* _WHAT TO WORK ON_
Copy exactly the lines from the beginning of the data down to and including the line holding "position:absolute; bottom:0; right:1px;", without any pictures.

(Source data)
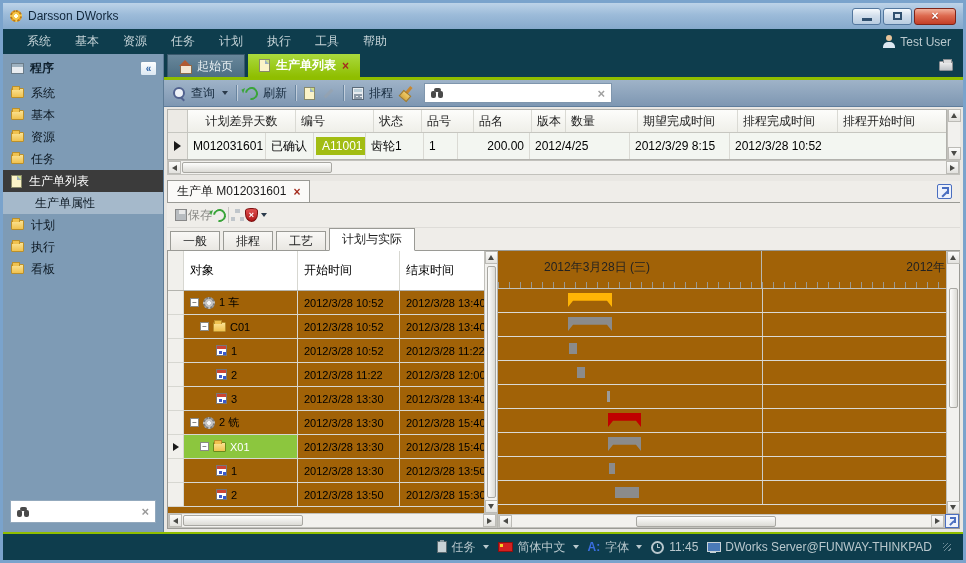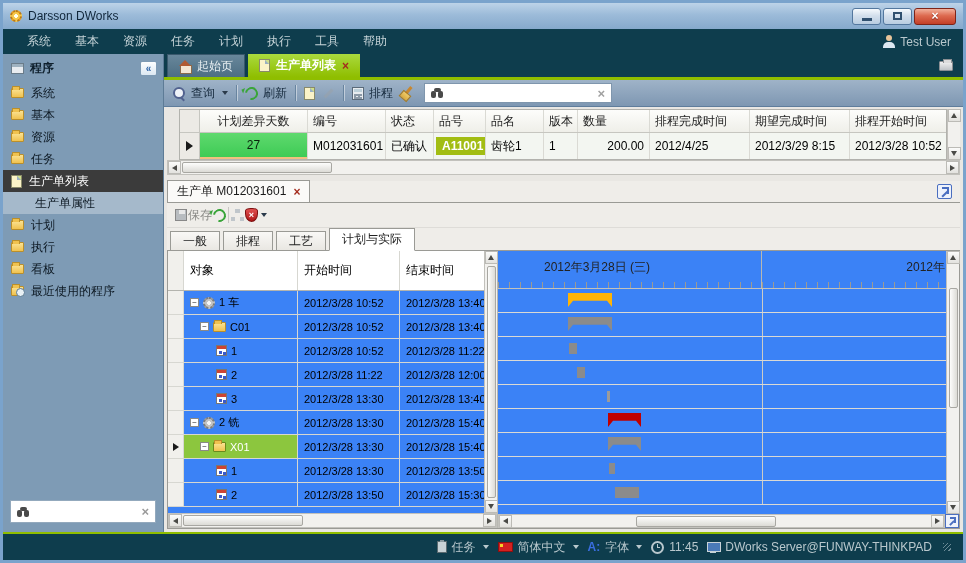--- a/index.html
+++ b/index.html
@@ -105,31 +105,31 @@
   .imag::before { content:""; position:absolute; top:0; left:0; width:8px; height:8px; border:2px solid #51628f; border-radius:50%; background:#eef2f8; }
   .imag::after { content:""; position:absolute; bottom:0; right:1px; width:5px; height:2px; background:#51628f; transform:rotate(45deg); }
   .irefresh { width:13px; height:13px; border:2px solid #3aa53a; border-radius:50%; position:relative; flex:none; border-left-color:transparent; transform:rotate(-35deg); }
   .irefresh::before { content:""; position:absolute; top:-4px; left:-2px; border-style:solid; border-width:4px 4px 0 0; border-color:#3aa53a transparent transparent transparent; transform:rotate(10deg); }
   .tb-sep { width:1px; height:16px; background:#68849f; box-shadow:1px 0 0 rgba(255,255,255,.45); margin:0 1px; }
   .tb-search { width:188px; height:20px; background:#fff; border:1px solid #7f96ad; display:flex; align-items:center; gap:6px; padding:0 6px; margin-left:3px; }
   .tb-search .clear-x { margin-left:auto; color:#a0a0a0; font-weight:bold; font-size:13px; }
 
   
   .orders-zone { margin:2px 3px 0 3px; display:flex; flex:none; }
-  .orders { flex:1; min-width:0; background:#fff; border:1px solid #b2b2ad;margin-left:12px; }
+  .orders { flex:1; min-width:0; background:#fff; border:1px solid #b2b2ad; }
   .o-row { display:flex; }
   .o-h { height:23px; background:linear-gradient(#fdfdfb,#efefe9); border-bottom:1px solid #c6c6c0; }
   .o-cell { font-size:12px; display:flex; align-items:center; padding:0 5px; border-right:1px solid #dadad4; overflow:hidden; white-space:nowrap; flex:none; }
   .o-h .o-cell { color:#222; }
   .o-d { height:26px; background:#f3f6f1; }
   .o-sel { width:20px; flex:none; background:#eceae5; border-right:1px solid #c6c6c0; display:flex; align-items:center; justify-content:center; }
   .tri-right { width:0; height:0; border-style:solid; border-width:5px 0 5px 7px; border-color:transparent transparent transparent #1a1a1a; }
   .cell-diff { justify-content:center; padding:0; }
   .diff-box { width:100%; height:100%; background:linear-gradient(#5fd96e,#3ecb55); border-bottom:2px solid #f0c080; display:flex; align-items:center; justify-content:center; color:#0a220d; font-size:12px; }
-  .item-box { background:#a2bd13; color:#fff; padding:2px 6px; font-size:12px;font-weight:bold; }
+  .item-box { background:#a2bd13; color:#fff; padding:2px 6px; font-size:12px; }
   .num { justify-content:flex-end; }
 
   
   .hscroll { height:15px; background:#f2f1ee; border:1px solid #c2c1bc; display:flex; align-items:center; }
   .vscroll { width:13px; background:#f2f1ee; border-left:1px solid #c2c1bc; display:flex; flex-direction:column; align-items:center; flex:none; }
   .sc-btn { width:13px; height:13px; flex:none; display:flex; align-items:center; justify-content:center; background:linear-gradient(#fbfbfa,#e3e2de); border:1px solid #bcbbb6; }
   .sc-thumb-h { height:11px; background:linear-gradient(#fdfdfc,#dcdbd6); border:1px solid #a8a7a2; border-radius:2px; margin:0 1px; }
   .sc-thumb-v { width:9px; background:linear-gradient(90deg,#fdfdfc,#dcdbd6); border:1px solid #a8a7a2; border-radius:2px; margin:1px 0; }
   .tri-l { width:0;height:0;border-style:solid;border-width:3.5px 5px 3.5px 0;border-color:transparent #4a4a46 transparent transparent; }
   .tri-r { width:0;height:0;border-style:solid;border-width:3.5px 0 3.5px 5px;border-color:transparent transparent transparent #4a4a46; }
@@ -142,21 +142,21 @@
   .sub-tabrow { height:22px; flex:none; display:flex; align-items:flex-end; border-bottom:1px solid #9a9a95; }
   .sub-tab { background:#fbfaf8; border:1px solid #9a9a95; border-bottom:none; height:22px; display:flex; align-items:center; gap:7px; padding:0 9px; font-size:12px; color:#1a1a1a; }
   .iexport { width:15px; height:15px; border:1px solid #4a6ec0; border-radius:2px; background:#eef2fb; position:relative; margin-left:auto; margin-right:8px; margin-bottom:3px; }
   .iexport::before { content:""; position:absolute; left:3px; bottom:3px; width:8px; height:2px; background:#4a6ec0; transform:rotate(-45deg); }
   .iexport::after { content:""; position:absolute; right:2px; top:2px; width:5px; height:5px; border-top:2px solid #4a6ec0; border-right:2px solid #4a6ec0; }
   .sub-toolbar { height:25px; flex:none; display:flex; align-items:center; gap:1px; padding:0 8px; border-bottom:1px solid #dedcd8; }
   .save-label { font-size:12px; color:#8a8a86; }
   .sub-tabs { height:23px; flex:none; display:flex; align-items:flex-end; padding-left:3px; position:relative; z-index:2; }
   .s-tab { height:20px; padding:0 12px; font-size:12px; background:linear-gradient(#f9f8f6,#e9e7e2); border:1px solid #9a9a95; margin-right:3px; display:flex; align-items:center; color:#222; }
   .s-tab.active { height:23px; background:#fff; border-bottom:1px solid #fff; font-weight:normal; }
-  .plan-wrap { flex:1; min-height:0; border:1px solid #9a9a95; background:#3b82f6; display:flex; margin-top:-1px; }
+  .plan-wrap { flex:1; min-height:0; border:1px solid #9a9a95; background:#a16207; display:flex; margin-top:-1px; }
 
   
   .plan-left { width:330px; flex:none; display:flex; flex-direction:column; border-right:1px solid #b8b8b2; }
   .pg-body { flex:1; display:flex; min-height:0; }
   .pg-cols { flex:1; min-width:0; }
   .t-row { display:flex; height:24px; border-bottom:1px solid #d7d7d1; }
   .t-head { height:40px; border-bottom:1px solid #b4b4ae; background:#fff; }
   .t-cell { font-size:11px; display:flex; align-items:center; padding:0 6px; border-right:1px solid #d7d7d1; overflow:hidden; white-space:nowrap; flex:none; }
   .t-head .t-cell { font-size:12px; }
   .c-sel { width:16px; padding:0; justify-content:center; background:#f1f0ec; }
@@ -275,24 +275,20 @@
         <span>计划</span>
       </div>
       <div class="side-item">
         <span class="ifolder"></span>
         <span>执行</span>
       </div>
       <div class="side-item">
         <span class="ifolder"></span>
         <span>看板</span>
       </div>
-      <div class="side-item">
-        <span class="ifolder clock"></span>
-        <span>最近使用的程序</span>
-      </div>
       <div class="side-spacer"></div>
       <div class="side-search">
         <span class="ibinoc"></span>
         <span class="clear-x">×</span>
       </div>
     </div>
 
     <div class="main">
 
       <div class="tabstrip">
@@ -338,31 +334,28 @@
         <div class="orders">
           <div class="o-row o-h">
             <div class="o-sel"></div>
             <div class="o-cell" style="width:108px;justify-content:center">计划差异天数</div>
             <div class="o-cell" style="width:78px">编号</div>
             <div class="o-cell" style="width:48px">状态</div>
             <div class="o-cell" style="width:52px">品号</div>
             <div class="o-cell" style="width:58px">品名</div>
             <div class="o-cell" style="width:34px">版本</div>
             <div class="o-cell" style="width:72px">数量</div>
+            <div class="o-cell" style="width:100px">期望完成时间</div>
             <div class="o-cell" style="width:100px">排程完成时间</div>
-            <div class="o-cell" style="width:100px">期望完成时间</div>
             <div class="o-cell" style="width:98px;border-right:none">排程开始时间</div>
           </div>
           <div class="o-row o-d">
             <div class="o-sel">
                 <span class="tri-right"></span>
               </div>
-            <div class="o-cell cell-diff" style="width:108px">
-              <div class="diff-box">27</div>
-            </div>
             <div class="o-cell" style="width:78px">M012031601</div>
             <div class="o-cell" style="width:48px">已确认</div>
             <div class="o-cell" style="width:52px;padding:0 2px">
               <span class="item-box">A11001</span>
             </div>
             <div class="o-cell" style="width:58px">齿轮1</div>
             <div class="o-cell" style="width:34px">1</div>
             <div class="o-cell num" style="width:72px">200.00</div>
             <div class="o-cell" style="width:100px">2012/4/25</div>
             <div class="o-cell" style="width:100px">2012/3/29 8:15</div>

* _EXERCISE OUTPUT_
--- a/index.html
+++ b/index.html
@@ -105,31 +105,31 @@
   .imag::before { content:""; position:absolute; top:0; left:0; width:8px; height:8px; border:2px solid #51628f; border-radius:50%; background:#eef2f8; }
   .imag::after { content:""; position:absolute; bottom:0; right:1px; width:5px; height:2px; background:#51628f; transform:rotate(45deg); }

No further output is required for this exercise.